• [THE TASK] Exactly reproduce the lines from the line bearing "margin-left: none ->" through the end of the listing, inclusive of both; pictures are to be omitted.

=====

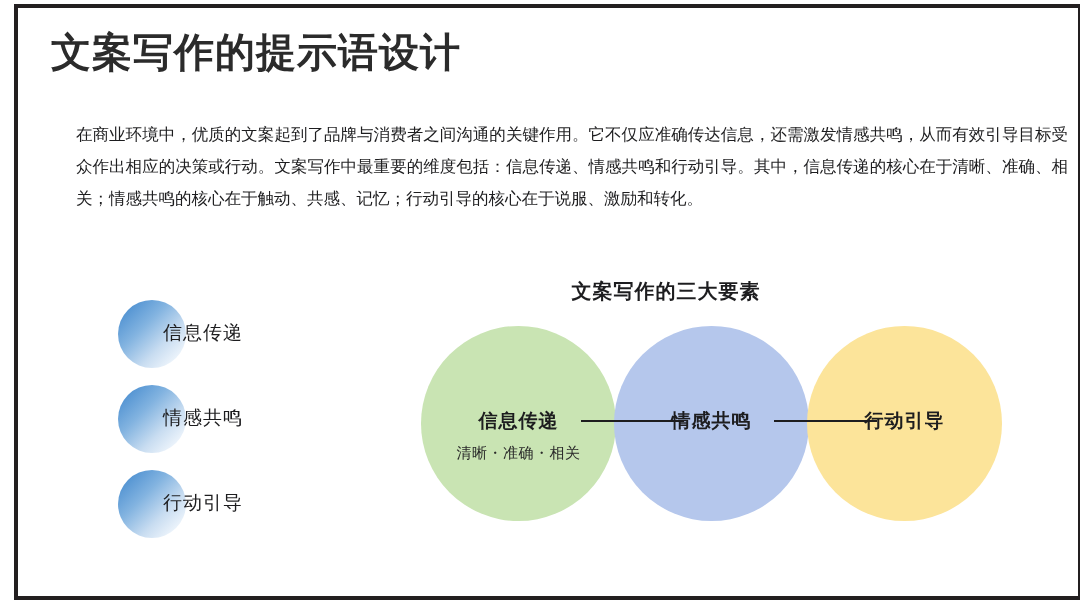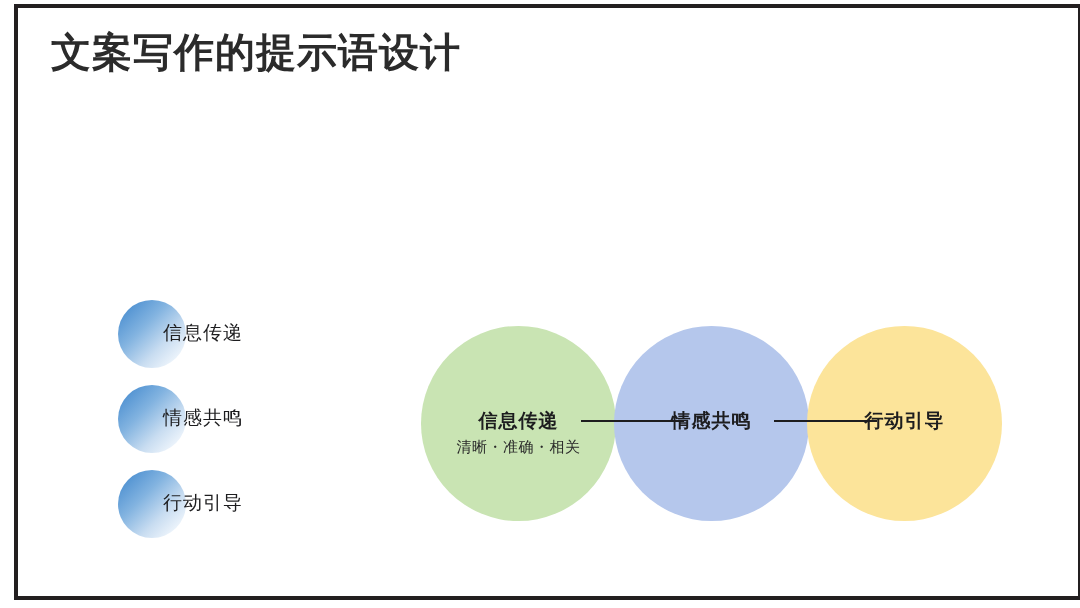"在商业环境中，优质的文案起到了品牌与消费者之间沟通的关键作用。它不仅应准确传达信" div.body-paragraph { html: none -> <div>在商业环境中，优质的文案起到了品牌与消费者之间沟通的关键作用。它不仅应准确传达信息，还需激发情感共鸣，从而有效引导目标受众作出相应的决策或行动。文案写作中最重要的维度包括：信息传递、情感共鸣和行动引导。其中，信息传递的核心在于清晰、准确、相关；情感共鸣的核心在于触动、共感、记忆；行动引导的核心在于说服、激励和转化。</div> }
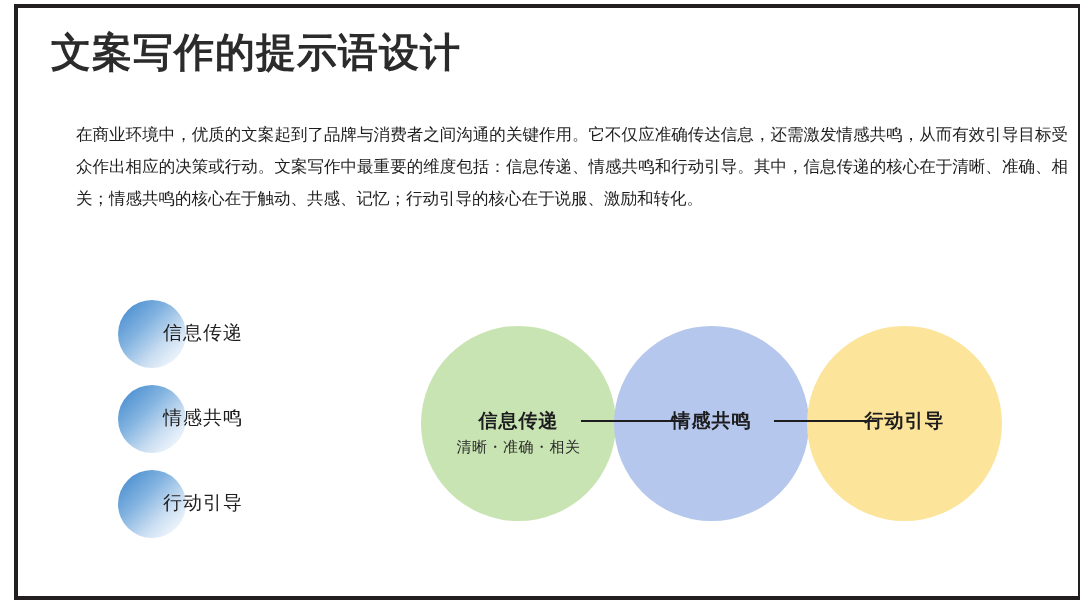"文案写作的三大要素" div.diagram-title { html: none -> <div>文案写作的三大要素</div> }
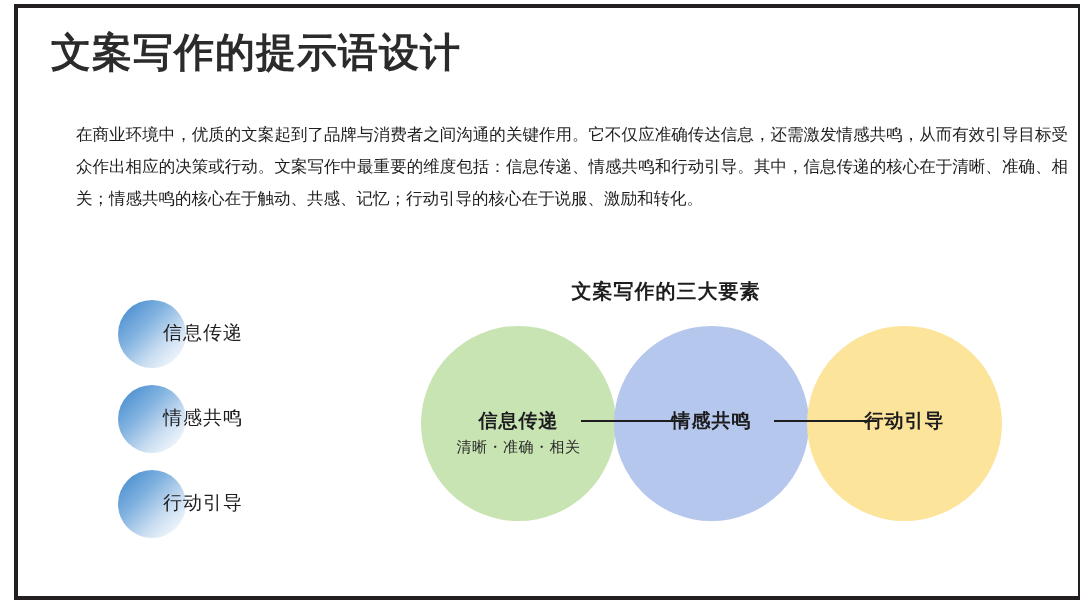"清晰・准确・相关" .venn-sub { margin-top: 3px -> 9px }
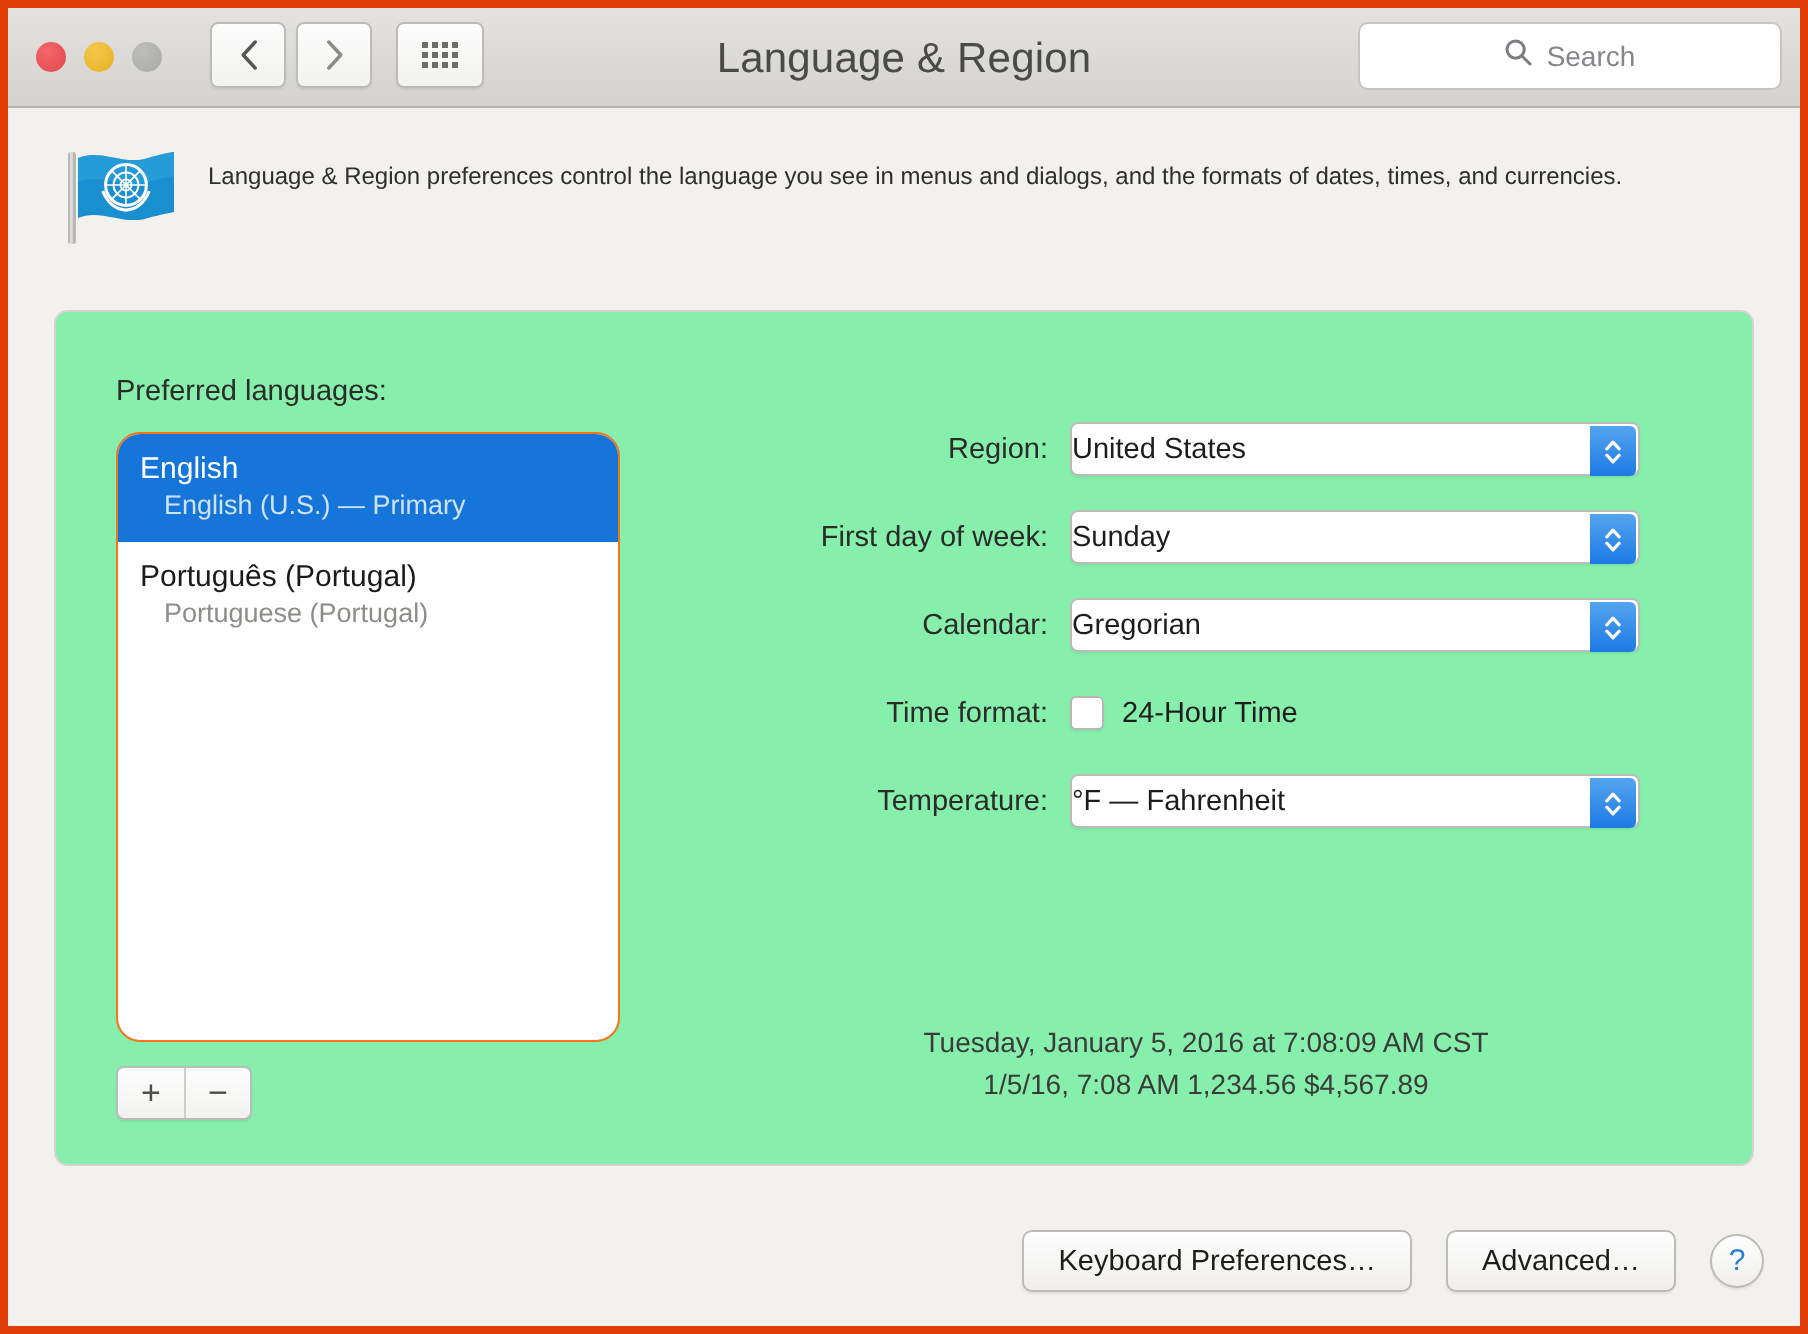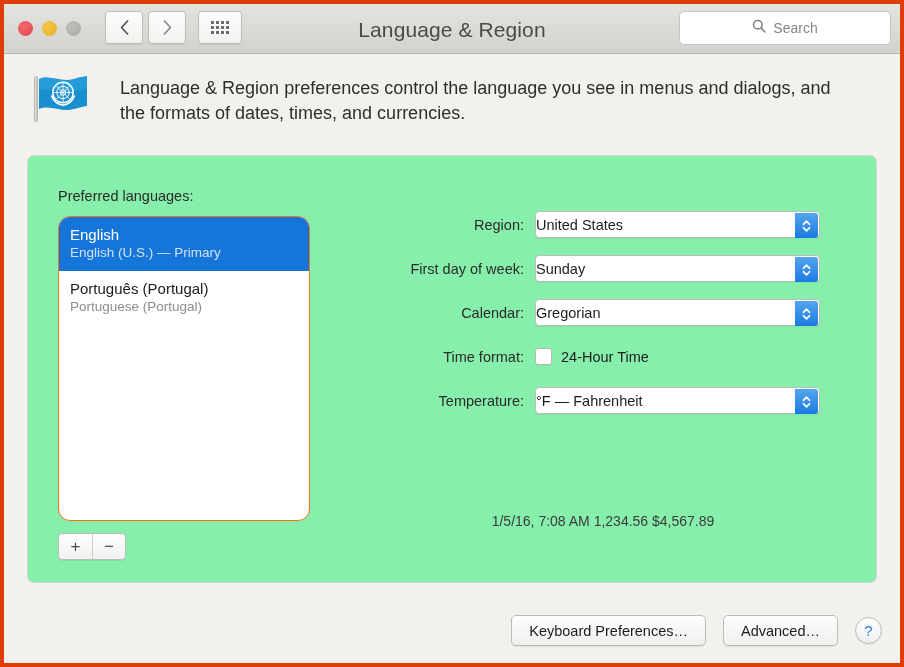"Language & Region preferences control" .header-text { font-size: 18px -> 12px; left: 116px -> 100px }
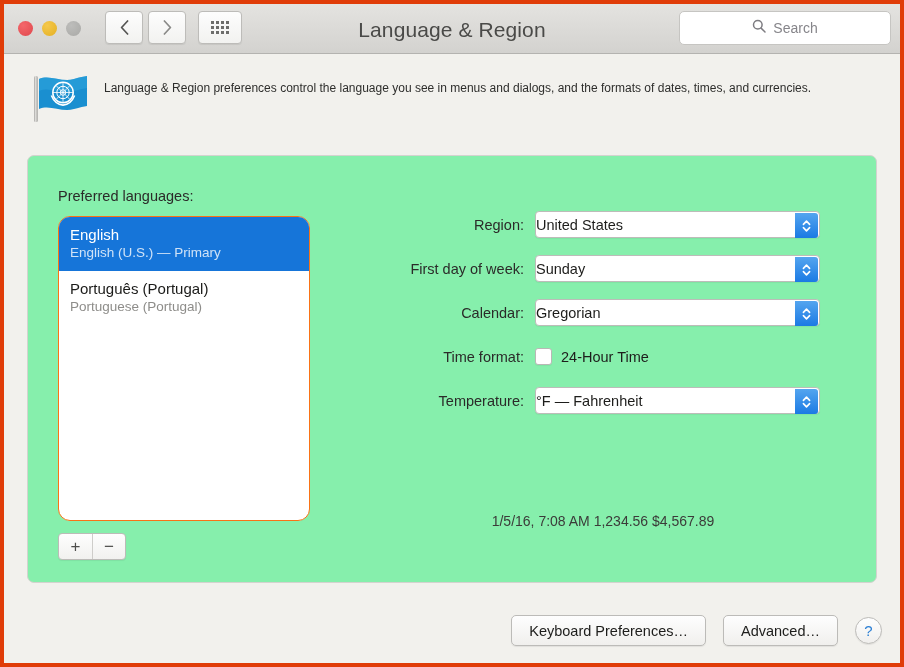"English (U.S.) — Primary" .lang-secondary { margin-left: none -> 12px }
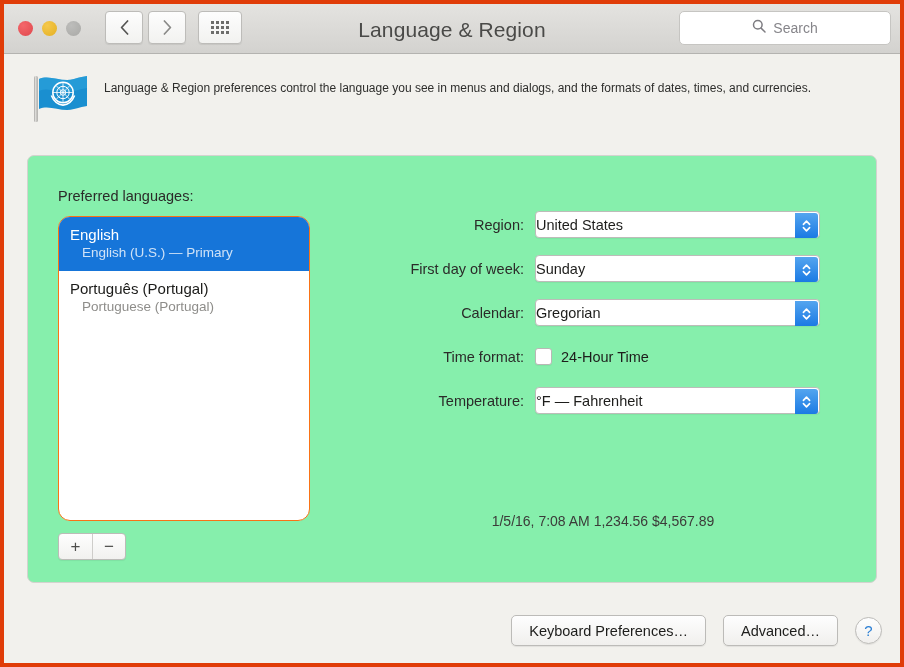"Tuesday, January 5, 2016 at" div { html: none -> <div>Tuesday, January 5, 2016 at 7:08:09 AM CST</div> }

=====

• [SOLUTION FOR THIS EXERCISE]
"English (U.S.) — Primary" .lang-secondary { margin-left: none -> 12px }
"Tuesday, January 5, 2016 at" div { html: none -> <div>Tuesday, January 5, 2016 at 7:08:09 AM CST</div> }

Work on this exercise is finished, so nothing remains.